This is the bit that's got me confused - normal radiosity can only give you one colour value per patch so I still don't really understand how they get 3 values for their 3 direction vectors.
quote:
The way I see it, this technique computes a simplification of the "full" radiance function under the assumption that illumination varies linearly in "direction space". With that assumption they can express any direction in their basis and compute the associated color by linearly combining the 3 basis colors.

That's pretty much what I was thinking they're doing as well and it seems to me that that assumption is just wrong. Say there's a patch directly facing a very bright light - it should be very brightly lit but linearly interpolating between the 3 basis vectors (none of which face the light directly) will give you a much less bright value than you should be getting.
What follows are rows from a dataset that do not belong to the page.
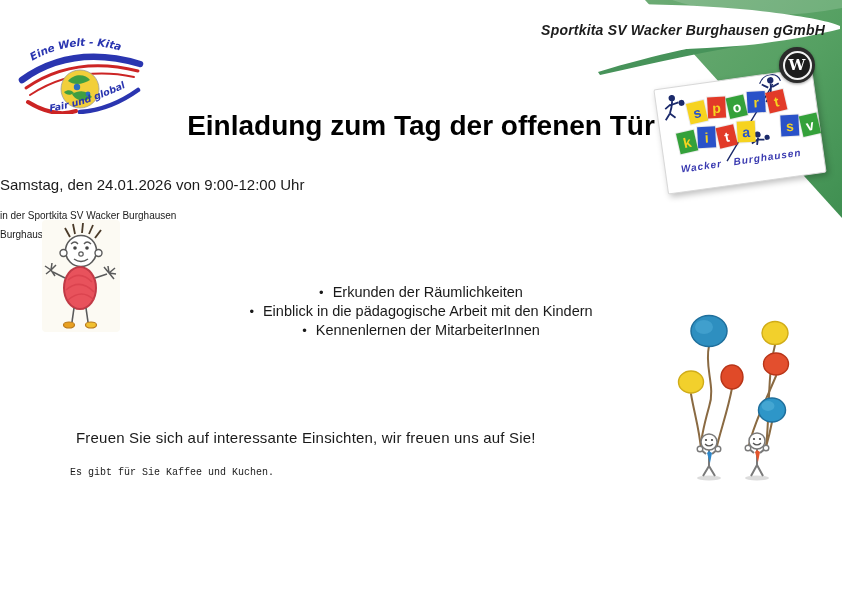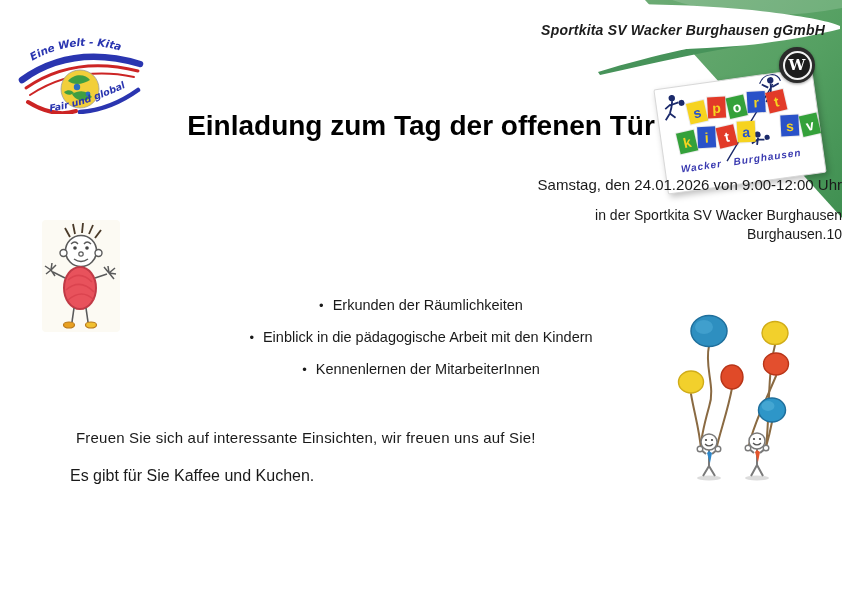--- a/index.html
+++ b/index.html
@@ -49,38 +49,38 @@
     width:25px;height:25px;border-radius:50%;background:#1d1d1d;
     border:2px solid #f2f2f2;display:flex;align-items:center;justify-content:center;
     color:#fff;font-weight:bold;font-size:15px;font-family:"DejaVu Serif",serif;
   }
   
   .title{
     position:absolute;top:110px;left:0;width:100%;text-align:center;
     font-size:28px;font-weight:bold;color:#000;
   }
   .date-line{
-    position:absolute;top:176px;left:0;width:100%;text-align:right;font-size:15px;
+    position:absolute;top:176px;left:0;width:100%;text-align:left;font-size:15px;
   }
   .venue{
-    position:absolute;top:206px;left:0;width:100%;text-align:right;
-    font-size:14px;line-height:19px;
+    position:absolute;top:206px;left:0;width:100%;text-align:left;
+    font-size:10px;line-height:19px;
   }
   .bullet-list{
     position:absolute;top:283px;left:0;width:100%;text-align:center;
     font-size:14.5px;line-height:18px;
   }
-  .bullet-line{white-space:nowrap;margin-top:13px;}
+  .bullet-line{white-space:nowrap;}
   .bullet-dot{display:inline-block;margin-right:9px;font-size:13px;}
   .closing-bold{
     position:absolute;top:429px;left:76px;font-size:15px;font-weight:normal;
     letter-spacing:.2px;white-space:nowrap;
   }
   .closing-note{
-    position:absolute;top:467px;left:70px;font-size:16px;white-space:nowrap;
+    position:absolute;top:467px;left:70px;font-size:10px;white-space:nowrap;font-family:Liberation Mono, monospace;
   }
   
   .child-drawing{position:absolute;left:42px;top:220px;width:78px;height:112px;}
   .balloon-drawing{position:absolute;left:648px;top:292px;width:176px;height:196px;}
 </style>
 </head>
 <body>
 
 <div class="page">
Am I missing something here?
quote:
A gross oversimplification of the full model, but if it gives nice results such as those of the slides, who cares ?

As you say, if it gives nice results then ultimately it doesn't really matter if it's not mathematically correct. I'm wondering if I'm missing something though because it seems to me like it shouldn't work very well at all. Maybe I'm understanding the technique and my concerns over the inaccuracies are valid but just don't prove important in practice. I still suspect I might be misunderstanding the technique though (how they generate the 3 basis colours - I understand how they use them).

[edited by - mattnewport on April 7, 2004 1:37:57 PM]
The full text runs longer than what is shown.